[[ Supplied material, beginning ]]

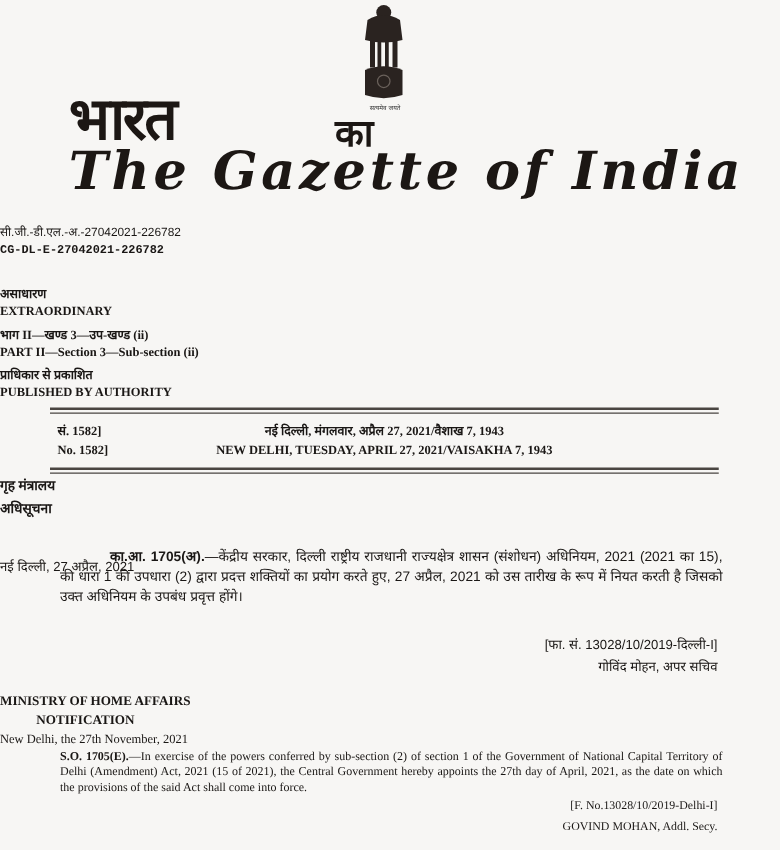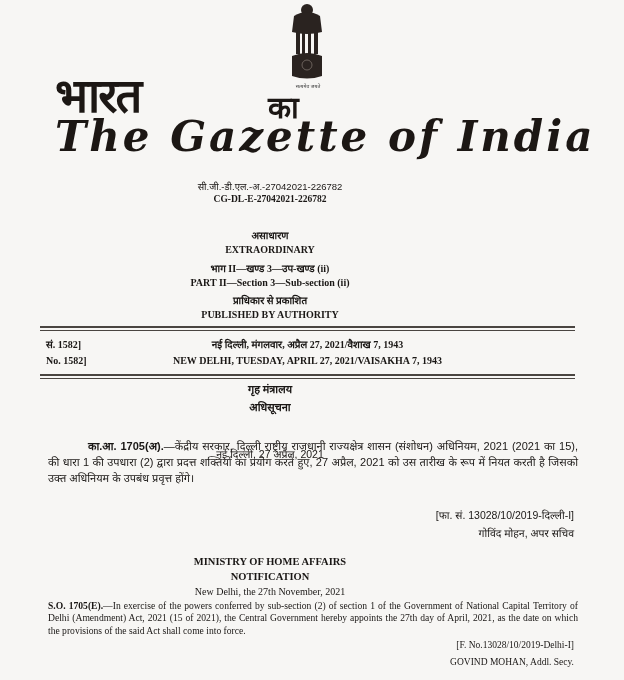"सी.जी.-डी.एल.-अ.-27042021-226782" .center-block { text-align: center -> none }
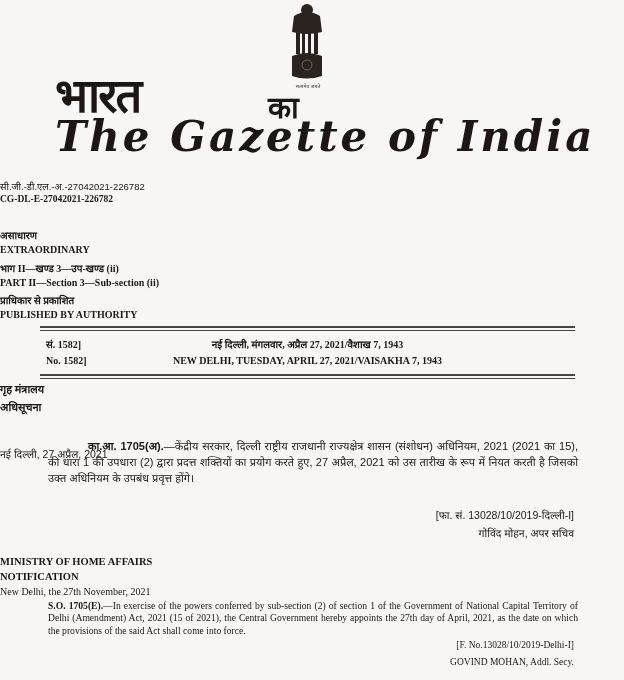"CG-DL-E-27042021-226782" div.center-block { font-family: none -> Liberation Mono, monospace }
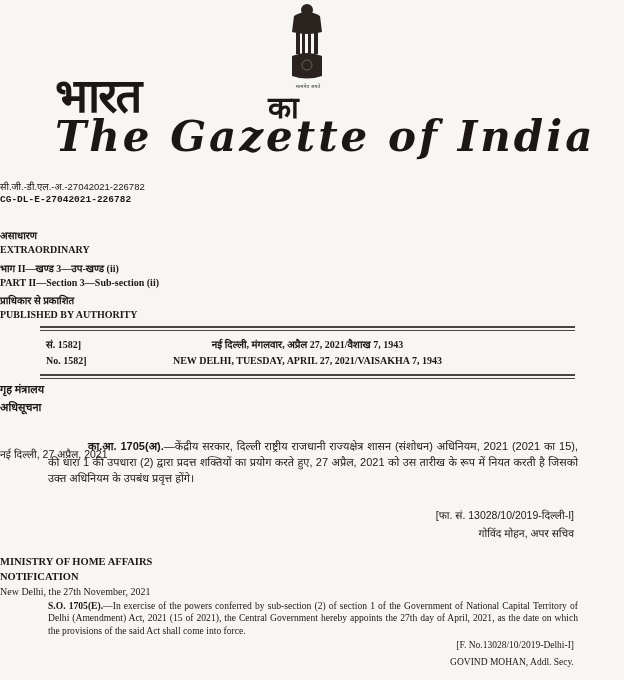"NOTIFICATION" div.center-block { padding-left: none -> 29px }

[[ Supplied material, end ]]
[[ Supplied material, beginning ]]

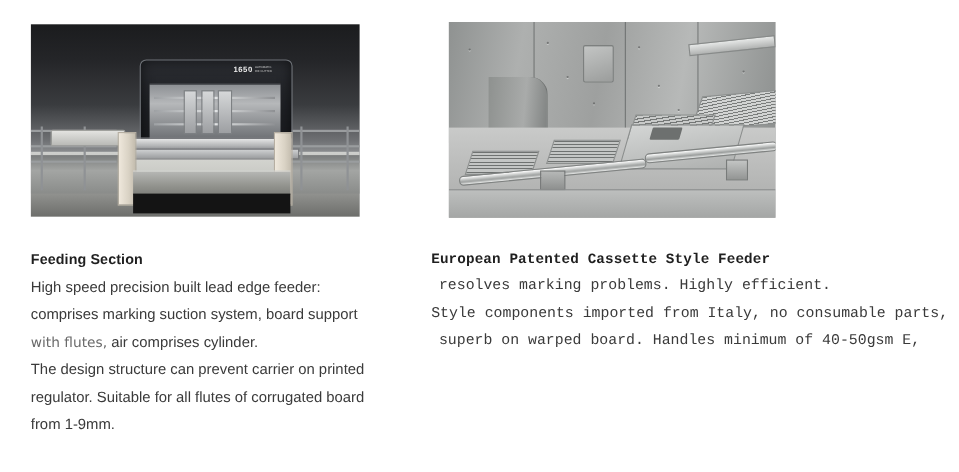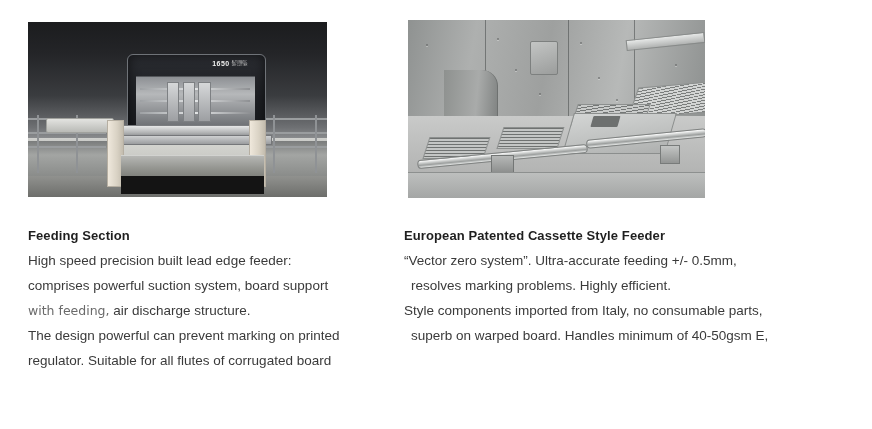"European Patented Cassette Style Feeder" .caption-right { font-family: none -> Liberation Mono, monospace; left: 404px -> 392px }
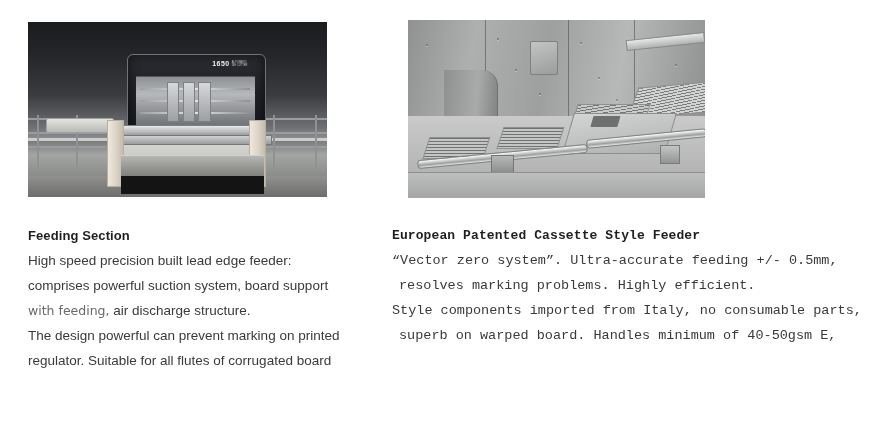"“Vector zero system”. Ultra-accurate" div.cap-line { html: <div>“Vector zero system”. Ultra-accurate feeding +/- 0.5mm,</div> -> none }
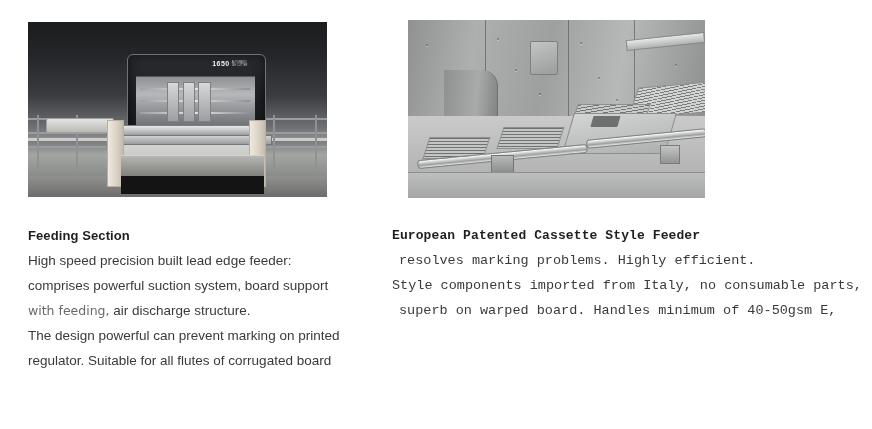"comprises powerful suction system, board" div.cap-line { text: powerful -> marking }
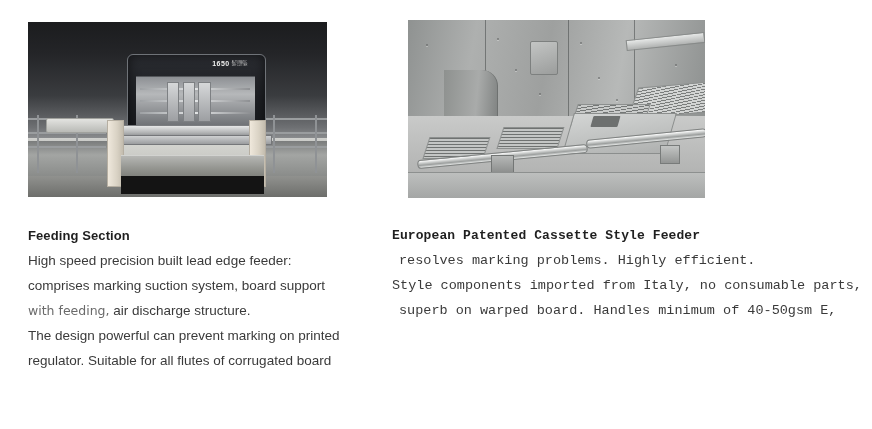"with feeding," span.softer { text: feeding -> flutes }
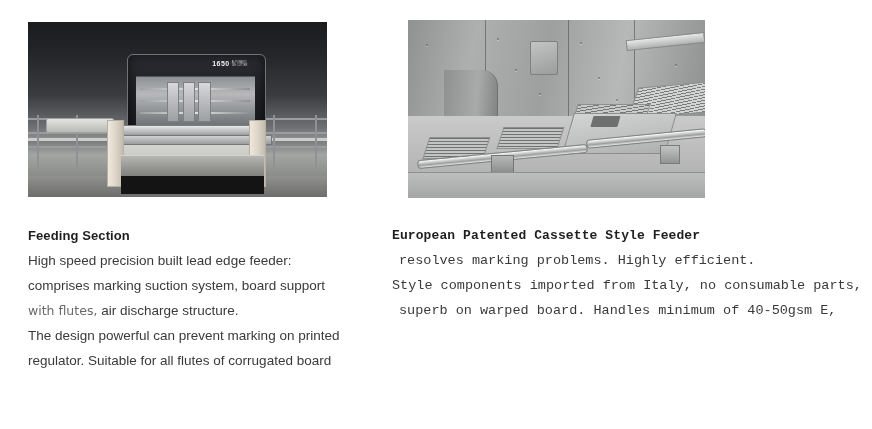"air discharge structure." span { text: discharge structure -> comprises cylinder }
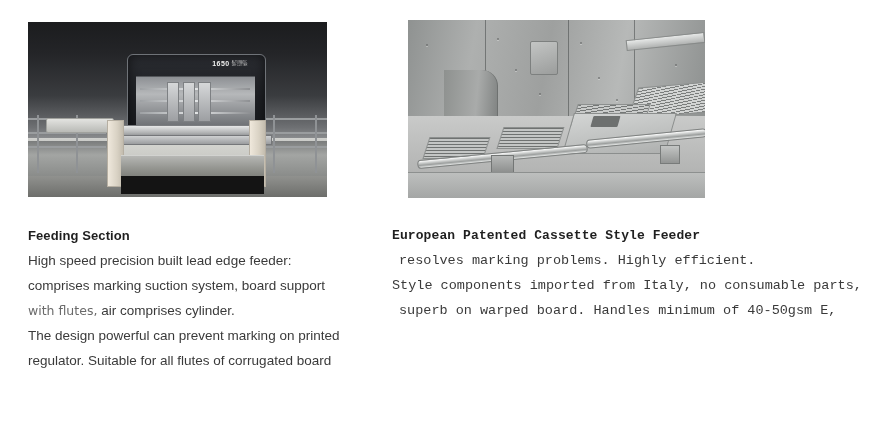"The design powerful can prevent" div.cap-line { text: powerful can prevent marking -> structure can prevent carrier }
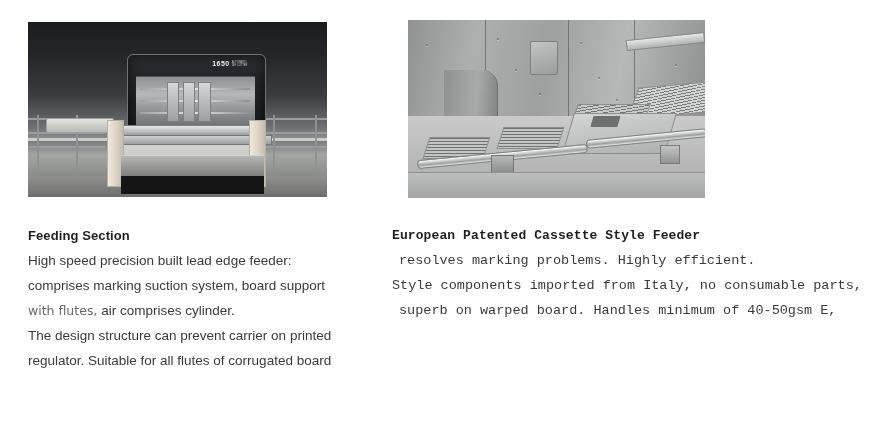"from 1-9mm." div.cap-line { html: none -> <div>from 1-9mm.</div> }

[[ Supplied material, end ]]
[[ Supplied material, beginning ]]

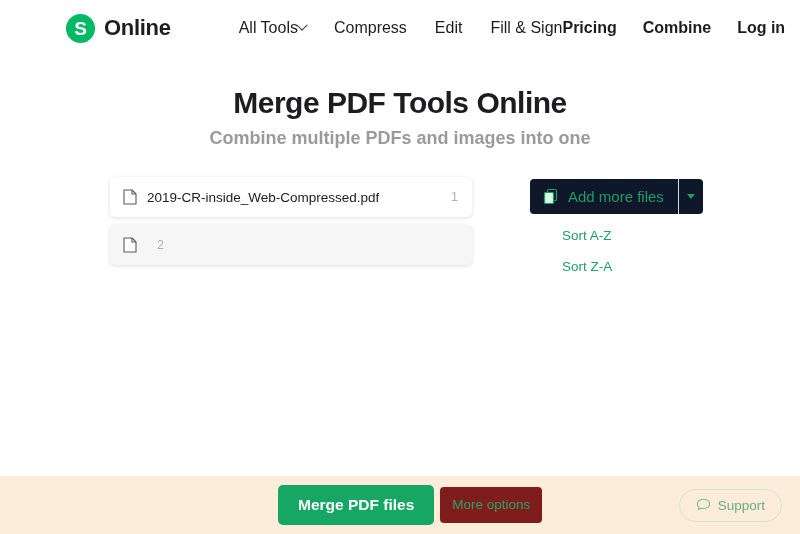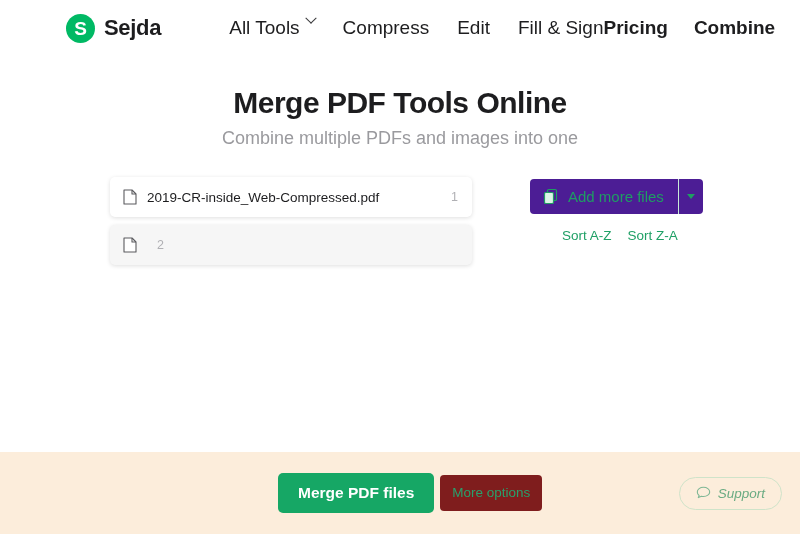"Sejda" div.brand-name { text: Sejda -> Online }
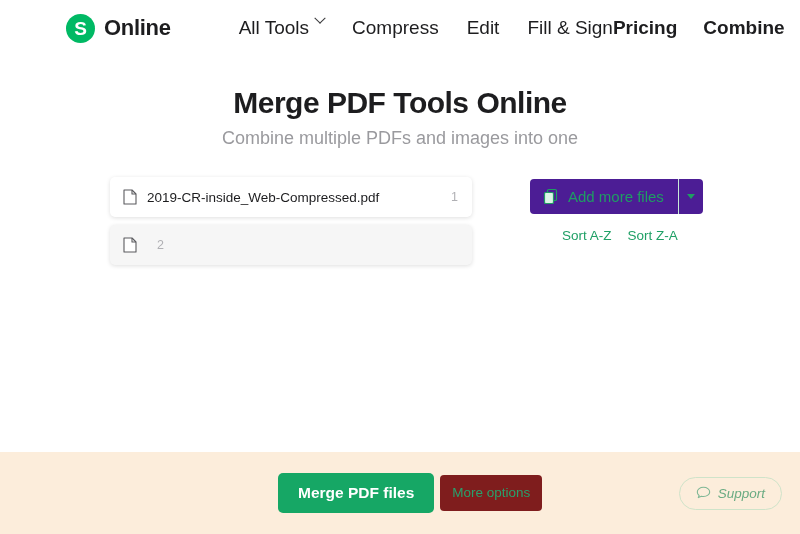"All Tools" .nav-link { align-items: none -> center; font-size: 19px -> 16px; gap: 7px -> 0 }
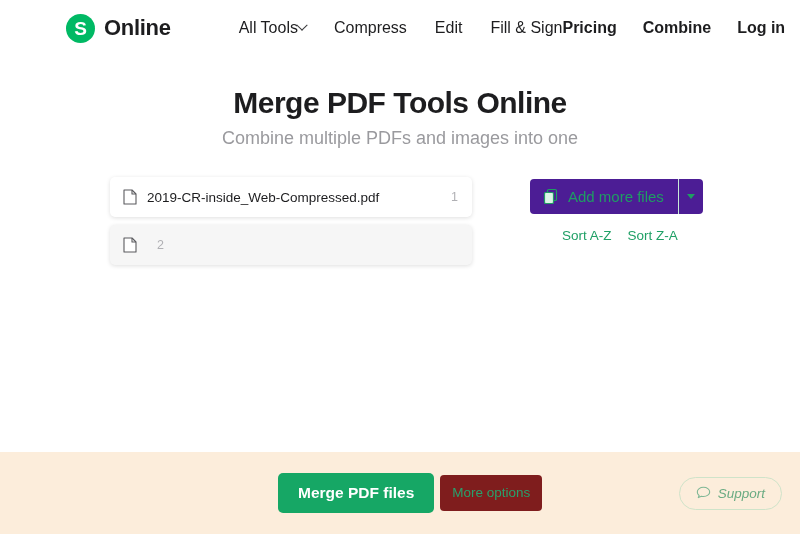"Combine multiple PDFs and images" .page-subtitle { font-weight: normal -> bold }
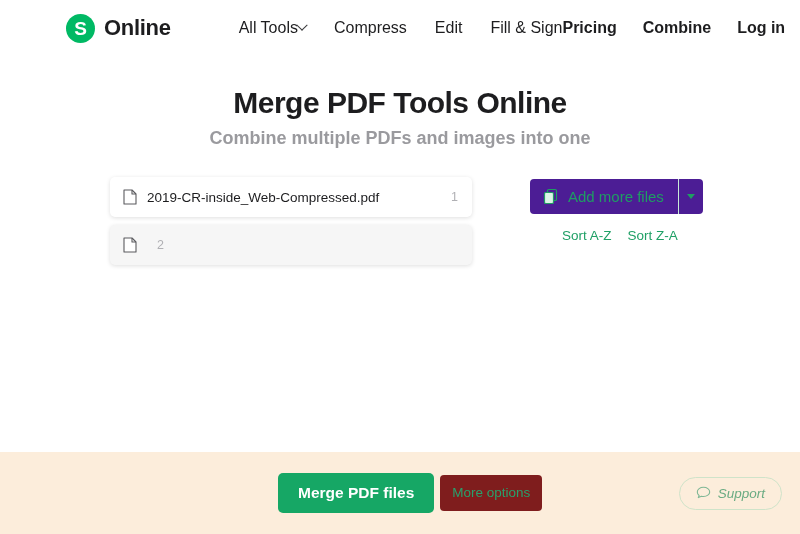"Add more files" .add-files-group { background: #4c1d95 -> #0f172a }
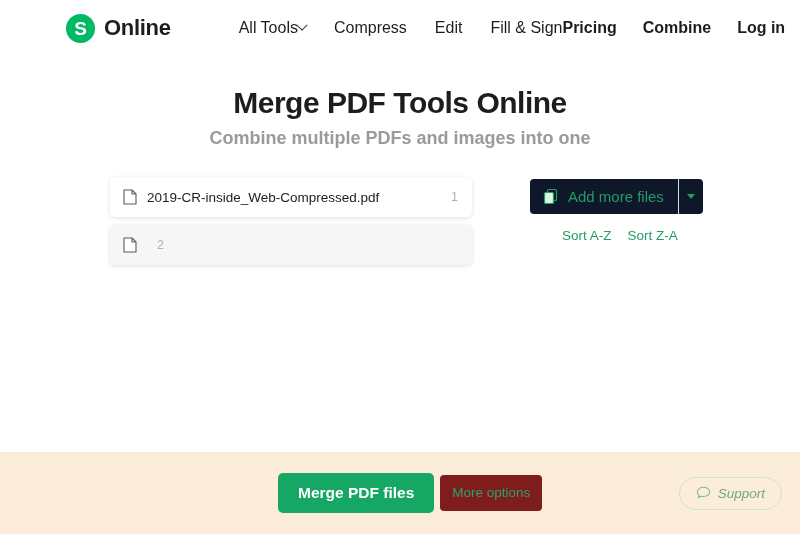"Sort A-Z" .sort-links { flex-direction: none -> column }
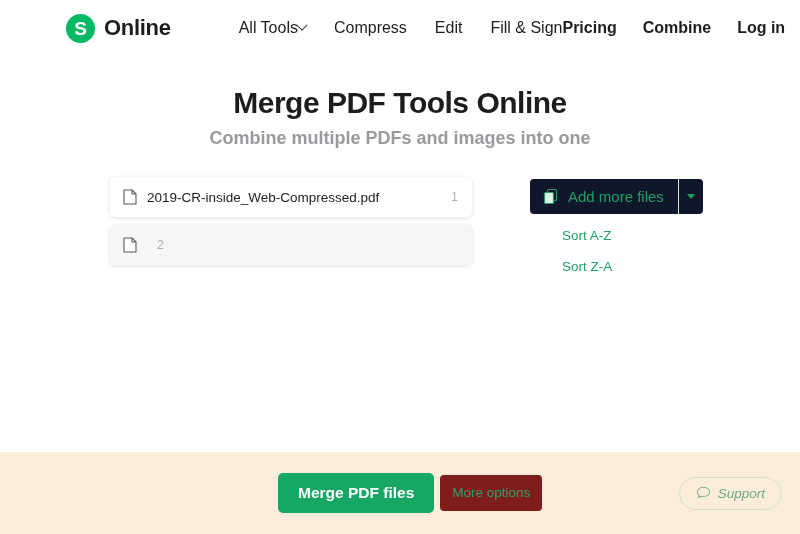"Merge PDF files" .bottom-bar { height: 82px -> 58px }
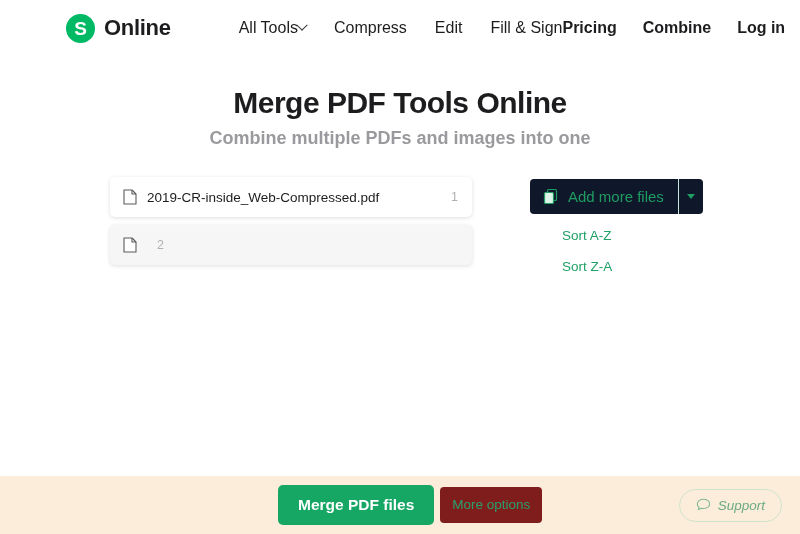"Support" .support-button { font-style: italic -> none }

[[ Supplied material, end ]]

- _Task description_
The copy should hold only the lines from the one with "text-align: center ->" through the one with "padding-left: none ->", exactly as they stand above. Leave out the pictures.

- _Your solution_
"सी.जी.-डी.एल.-अ.-27042021-226782" .center-block { text-align: center -> none }
"CG-DL-E-27042021-226782" div.center-block { font-family: none -> Liberation Mono, monospace }
"NOTIFICATION" div.center-block { padding-left: none -> 29px }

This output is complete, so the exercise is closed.